Mit dem Urteil des Bundessozialgerichts (BSG) von 1968 zur Anerkennung von Sucht als behandlungsbedürftige Krankheit sah sich die bis dahin ebenfalls in der Suchtbehandlung engagierte Rentenversicherung nicht mehr grundsätzlich leistungszuständig. Diese Entwicklung wurde noch dadurch verstärkt, dass es in den Folgejahren veränderte gesetzliche Regelungen zur Leistungsverpflichtung der Krankenversicherung gab. Diese Klienten und Einrichtungen sehr belastende Situation wurde erst Anfang 1978 durch drei Urteile des BSG insofern geklärt, als dieses feststellte, dass im Prinzip Krankenversicherung und Rentenversicherung für Maßnahmen der Abhängigkeitsbehandlung zuständig seien. Beide Leistungsträger folgten dann auch der gerichtlichen Empfehlung und verständigten sich noch im gleichen Jahr in der sog. Suchtvereinbarung von 1978 auf die Grundzüge einer geteilten Leistungszuständigkeit: danach sollte für die stationäre Entwöhnungsbehandlung vorrangig die Rentenversicherung und für notwendige Entgiftungsbehandlungen die Krankenversicherung zuständig sein.

Die Suchtvereinbarung ist also nur eine Verständigung der beiden potentiellen Leistungsträger, um Kostenantragsverfahren zu vereinfachen und daraus resultierende Konflikte möglichst zu vermeiden. Sie ist keine gesetzliche Regelung.

Die Suchtvereinbarung regelt zudem nur die damals gängigen Behandlungsmaßnahmen. Leistungszuständigkeiten für ambulante Entgiftungsbehandlungen, bei denen es ja nicht primär um eine medizinische Akutbehandlung geht, oder auch die für Motivierungsmaßnahmen (z.B. im Rahmen eines sog. qualifizierten stationären Entzugs) sind genauso wenig grundsätzlich geklärt wie die Frage einer partiellen Leistungszuständigkeit für die psychosoziale Betreuung bei Substitution. Die höchstrichterliche Feststellung von 1978, dass letztlich Rentenversicherung und Krankenversicherung für Leistungen der Suchtbehandlung zuständig seien, hat bis heute Bestand – ein einheitliches Leistungsrecht für abhängigkeitskranke Menschen bleibt deshalb eine immer noch unerledigte Forderung an die Politik. Der Versuch mancher Akteure in der Suchtmedizin, das eigene Leistungsspektrum innerhalb der Leistungszuständigkeit Krankenversicherung auszuweiten, muss insofern unbefriedigend bleiben.

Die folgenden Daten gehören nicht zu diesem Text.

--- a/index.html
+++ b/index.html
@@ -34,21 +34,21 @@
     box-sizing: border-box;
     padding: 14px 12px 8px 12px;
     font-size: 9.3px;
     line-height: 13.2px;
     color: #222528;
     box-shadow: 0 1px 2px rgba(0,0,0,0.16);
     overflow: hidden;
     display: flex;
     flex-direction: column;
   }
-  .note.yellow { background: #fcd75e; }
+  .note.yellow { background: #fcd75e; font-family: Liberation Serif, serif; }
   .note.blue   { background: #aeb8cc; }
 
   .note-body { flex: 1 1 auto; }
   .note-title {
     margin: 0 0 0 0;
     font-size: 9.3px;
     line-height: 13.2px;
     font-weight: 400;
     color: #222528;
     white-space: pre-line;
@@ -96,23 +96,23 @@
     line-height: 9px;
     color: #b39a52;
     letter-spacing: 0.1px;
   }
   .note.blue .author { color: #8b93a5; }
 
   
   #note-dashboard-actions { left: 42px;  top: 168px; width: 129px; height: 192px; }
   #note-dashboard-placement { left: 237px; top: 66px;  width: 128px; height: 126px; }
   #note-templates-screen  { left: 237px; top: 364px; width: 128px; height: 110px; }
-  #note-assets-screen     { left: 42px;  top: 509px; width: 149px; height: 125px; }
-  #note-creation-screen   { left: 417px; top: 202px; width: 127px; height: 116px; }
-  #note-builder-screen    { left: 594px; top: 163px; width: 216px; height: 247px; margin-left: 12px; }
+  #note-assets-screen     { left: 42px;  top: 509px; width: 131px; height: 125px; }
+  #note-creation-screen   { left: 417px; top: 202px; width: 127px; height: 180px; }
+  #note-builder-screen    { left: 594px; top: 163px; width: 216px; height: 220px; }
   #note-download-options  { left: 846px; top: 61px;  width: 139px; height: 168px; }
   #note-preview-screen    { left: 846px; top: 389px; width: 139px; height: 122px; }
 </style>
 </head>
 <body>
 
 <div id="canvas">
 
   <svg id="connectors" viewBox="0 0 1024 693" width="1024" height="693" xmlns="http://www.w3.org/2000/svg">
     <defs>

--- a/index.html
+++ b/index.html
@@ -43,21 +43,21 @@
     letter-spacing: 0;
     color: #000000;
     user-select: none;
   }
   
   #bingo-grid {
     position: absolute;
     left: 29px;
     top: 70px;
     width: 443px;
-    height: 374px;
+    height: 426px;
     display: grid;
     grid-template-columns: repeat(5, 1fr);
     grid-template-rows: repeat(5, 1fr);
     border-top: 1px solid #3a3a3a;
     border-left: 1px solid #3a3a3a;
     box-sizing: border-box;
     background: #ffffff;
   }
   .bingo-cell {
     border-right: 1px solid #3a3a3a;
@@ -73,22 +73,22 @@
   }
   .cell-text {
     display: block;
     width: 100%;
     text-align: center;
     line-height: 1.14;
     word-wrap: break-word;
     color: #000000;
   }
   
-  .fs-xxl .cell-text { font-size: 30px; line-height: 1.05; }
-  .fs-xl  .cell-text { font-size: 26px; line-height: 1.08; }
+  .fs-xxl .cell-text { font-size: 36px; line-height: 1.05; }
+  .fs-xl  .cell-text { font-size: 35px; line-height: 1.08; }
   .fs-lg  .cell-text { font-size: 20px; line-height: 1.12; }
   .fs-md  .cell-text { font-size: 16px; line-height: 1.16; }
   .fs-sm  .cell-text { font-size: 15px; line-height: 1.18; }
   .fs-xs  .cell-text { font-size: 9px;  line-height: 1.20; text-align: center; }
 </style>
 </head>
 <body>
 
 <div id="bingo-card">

Andererseits macht die Suchtvereinbarung deutlich, dass es neben allen leistungsrechtlichen Regelungen eine relativ große Freiheit auch zu bedarfs- und patientengerechten Versorgungsregelungen zwischen den verschiedenen Leistungsträgern geben könnte – wenn alle Beteiligten dies wollen (und sich im Ergebnis davon einen Vorteil versprechen).